0

I'd like to ask a question on the issue I'm currently stuck with. When trying to scrape an HTML page (using RCurl), I encounter this error: "Error in curlMultiPerform(multiHandle): embedded nul in string". I read a lot about this type of error and advices on how to deal with it (including one from Duncan Temple Lang, the creator of RCurl package). But even after applying his advice (as follows) I am getting the same error:

htmlPage <- rawToChar(getURLContent(url, followlocation = TRUE, binary = TRUE))
doc <- htmlParse(htmlPage, asText=TRUE)

Am I missing something? Any help will be much appreciated!


Edit:

However, there's 2nd error I haven't mentioned in the original post.

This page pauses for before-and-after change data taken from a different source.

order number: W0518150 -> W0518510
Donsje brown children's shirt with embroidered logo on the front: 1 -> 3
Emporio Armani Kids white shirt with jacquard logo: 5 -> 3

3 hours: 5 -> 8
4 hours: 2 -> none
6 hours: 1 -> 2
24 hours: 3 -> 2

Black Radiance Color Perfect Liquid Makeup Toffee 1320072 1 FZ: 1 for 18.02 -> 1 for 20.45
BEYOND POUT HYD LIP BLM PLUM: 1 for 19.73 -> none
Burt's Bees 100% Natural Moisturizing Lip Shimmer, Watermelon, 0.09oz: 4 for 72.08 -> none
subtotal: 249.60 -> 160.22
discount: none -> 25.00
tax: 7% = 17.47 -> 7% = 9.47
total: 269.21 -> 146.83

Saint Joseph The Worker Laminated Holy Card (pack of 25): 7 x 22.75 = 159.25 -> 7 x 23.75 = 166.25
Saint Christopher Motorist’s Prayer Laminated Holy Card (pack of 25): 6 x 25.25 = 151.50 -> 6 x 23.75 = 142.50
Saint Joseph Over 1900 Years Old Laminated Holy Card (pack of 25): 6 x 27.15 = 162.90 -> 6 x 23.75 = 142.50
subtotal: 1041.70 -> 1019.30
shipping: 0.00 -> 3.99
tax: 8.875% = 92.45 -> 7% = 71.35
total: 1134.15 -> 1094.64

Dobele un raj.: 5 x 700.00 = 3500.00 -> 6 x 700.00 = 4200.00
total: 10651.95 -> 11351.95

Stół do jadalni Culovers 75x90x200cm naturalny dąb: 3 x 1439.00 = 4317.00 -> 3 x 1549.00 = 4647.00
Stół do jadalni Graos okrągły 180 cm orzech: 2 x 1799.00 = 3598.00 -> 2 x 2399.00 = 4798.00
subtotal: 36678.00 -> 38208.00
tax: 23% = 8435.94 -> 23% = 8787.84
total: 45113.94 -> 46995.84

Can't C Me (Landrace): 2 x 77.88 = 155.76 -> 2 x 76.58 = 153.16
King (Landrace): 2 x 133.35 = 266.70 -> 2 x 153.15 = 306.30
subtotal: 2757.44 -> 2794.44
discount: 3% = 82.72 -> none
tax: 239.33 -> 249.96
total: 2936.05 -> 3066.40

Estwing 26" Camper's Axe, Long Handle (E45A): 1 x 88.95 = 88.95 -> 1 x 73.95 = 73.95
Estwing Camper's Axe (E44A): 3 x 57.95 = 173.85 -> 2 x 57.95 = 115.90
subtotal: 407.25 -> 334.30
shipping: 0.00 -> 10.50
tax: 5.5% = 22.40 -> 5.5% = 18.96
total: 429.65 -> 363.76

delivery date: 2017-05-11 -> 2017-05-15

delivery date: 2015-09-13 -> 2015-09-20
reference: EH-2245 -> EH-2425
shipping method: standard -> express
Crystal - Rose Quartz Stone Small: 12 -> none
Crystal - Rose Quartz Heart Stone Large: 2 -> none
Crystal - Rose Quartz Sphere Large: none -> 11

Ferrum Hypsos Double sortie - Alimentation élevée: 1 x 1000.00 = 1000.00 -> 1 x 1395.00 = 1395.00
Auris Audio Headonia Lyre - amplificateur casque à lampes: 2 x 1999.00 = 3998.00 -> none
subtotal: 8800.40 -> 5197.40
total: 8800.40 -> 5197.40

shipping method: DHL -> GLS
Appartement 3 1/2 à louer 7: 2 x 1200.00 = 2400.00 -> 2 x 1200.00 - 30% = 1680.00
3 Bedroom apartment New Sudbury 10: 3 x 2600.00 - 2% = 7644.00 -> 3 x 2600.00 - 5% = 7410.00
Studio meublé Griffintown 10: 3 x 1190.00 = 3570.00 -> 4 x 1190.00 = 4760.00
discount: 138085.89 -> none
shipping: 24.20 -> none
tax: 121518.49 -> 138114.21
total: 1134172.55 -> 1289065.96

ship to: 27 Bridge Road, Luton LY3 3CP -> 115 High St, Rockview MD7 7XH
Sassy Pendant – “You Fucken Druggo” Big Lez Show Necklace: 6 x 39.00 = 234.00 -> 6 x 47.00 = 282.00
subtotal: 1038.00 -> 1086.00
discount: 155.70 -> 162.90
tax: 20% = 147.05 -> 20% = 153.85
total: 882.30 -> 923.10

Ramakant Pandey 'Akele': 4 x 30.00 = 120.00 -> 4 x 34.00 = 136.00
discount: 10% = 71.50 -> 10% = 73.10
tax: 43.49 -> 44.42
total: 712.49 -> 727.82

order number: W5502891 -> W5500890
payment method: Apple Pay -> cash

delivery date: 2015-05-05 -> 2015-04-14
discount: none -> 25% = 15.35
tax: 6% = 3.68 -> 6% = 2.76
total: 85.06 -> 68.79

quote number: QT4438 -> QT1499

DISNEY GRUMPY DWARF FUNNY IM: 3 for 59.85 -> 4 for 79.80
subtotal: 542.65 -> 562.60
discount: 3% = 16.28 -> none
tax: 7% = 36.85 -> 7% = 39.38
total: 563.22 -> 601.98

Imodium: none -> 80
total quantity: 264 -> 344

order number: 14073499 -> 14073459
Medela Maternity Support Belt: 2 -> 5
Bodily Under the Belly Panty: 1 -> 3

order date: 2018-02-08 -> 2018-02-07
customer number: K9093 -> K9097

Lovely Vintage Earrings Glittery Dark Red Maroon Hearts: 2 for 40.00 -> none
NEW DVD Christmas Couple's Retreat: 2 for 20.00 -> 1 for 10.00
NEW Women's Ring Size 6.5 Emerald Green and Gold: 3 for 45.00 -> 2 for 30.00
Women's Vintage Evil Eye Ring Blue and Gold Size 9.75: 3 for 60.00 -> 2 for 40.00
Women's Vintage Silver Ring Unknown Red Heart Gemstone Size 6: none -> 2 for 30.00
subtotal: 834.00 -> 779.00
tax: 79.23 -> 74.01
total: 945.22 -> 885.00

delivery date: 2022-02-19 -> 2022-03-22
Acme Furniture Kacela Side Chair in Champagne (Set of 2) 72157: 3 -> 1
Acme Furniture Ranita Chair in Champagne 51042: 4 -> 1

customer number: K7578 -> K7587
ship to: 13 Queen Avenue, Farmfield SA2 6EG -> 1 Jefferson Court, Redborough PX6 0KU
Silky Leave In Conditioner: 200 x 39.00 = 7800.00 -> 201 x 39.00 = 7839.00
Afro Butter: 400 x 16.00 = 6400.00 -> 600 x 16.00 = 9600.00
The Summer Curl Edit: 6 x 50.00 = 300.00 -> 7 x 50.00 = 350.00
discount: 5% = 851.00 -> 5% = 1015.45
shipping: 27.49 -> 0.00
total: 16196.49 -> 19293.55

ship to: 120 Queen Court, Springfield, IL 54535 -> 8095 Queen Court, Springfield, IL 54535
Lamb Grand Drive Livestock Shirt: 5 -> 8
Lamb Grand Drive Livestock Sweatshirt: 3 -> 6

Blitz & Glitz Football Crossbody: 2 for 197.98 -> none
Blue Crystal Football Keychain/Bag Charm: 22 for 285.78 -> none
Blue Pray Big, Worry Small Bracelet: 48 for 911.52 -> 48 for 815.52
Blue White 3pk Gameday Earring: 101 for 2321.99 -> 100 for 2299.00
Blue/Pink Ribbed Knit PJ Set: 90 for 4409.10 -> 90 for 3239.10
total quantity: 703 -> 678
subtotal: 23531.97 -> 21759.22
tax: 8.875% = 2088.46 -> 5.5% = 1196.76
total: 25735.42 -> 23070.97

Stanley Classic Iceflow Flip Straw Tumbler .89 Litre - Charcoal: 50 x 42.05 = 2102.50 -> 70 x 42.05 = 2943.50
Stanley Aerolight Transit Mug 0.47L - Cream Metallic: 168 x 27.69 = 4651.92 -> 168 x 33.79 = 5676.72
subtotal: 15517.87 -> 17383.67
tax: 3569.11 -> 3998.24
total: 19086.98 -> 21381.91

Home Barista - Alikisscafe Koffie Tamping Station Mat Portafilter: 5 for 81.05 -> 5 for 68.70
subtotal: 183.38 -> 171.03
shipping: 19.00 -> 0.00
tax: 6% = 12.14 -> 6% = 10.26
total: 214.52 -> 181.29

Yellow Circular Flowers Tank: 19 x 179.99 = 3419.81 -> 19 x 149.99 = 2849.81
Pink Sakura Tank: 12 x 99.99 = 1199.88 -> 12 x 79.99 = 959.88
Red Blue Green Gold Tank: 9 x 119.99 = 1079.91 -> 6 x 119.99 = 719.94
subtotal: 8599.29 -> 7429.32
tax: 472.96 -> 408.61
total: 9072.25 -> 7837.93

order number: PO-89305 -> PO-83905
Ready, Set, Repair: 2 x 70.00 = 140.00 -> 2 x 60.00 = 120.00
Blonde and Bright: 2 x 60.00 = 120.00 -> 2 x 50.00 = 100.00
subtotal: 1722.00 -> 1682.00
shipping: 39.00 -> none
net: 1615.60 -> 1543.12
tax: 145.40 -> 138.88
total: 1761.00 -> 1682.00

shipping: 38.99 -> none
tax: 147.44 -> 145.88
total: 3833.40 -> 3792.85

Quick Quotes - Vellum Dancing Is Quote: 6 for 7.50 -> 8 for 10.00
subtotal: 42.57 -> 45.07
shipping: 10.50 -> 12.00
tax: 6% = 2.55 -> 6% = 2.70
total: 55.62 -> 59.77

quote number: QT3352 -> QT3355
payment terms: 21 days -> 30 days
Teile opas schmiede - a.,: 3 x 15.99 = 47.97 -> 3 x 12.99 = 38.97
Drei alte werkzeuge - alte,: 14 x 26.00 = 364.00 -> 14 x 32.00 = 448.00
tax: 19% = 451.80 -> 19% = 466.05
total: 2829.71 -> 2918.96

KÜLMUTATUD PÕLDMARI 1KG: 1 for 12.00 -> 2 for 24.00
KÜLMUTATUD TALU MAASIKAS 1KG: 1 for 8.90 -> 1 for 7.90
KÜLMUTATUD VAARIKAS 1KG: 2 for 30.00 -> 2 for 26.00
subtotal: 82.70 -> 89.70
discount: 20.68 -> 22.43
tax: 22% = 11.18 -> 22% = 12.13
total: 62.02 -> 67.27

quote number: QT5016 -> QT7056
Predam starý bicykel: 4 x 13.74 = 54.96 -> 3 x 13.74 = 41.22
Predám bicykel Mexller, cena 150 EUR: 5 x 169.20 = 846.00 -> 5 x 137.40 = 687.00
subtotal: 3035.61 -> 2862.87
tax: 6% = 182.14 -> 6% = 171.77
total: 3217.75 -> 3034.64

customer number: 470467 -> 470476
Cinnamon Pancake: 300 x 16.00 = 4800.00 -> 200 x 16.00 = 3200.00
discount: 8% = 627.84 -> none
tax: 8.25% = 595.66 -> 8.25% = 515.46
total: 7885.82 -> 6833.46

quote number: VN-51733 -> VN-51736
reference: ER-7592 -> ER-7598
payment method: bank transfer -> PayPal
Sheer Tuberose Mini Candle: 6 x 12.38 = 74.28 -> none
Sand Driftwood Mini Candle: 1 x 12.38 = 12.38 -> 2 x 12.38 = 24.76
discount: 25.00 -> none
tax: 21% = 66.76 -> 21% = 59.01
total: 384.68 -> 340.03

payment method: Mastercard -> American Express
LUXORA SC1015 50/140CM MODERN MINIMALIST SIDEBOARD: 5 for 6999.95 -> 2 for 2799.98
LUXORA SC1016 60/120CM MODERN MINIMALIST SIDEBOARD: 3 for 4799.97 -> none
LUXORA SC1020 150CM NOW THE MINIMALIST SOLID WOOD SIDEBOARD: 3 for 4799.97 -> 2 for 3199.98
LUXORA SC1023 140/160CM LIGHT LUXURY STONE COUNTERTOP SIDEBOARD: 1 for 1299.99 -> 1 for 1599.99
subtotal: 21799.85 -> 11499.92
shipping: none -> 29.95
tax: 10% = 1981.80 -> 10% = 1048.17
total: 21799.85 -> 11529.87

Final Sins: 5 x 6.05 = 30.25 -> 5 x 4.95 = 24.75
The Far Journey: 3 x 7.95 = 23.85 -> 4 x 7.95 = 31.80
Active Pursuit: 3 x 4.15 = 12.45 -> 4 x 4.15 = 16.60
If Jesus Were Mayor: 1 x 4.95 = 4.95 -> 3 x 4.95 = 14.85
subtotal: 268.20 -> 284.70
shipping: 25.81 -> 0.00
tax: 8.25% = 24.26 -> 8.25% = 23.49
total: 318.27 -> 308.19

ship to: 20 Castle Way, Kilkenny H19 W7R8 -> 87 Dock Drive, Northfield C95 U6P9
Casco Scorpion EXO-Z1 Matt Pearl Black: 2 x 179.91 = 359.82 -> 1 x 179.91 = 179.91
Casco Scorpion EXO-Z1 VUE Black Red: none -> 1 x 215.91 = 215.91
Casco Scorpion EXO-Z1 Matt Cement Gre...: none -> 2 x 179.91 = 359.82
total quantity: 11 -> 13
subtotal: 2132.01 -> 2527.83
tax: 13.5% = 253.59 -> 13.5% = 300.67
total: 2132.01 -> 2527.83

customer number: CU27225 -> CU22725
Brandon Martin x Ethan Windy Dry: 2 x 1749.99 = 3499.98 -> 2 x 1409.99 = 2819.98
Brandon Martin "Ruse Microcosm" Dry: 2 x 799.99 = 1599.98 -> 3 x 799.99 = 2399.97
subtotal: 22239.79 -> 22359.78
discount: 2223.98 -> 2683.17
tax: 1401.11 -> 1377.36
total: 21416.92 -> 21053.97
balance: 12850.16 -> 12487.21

It occurs here:

data <- lapply(i <- 1:length(links),
               function(url) try(read.table(bzfile(links[i]),
                                            sep=",", row.names=NULL)))

The error: Error in bzfile(links[i]) : invalid 'description' argument.

'links' is a list of files' FULL URLs, constructed as follows:

links <- lapply(filenames, function(x) paste(url, x, sep="/"))

By using links[i], I'm trying to refer to the current element of links list in an ongoing iteration of `lapply().


Second Edit:

Currently I'm struggling with the following code. I found several more cases where people advise exactly the same approach, which keeps me curious why it doesn't work in my situation...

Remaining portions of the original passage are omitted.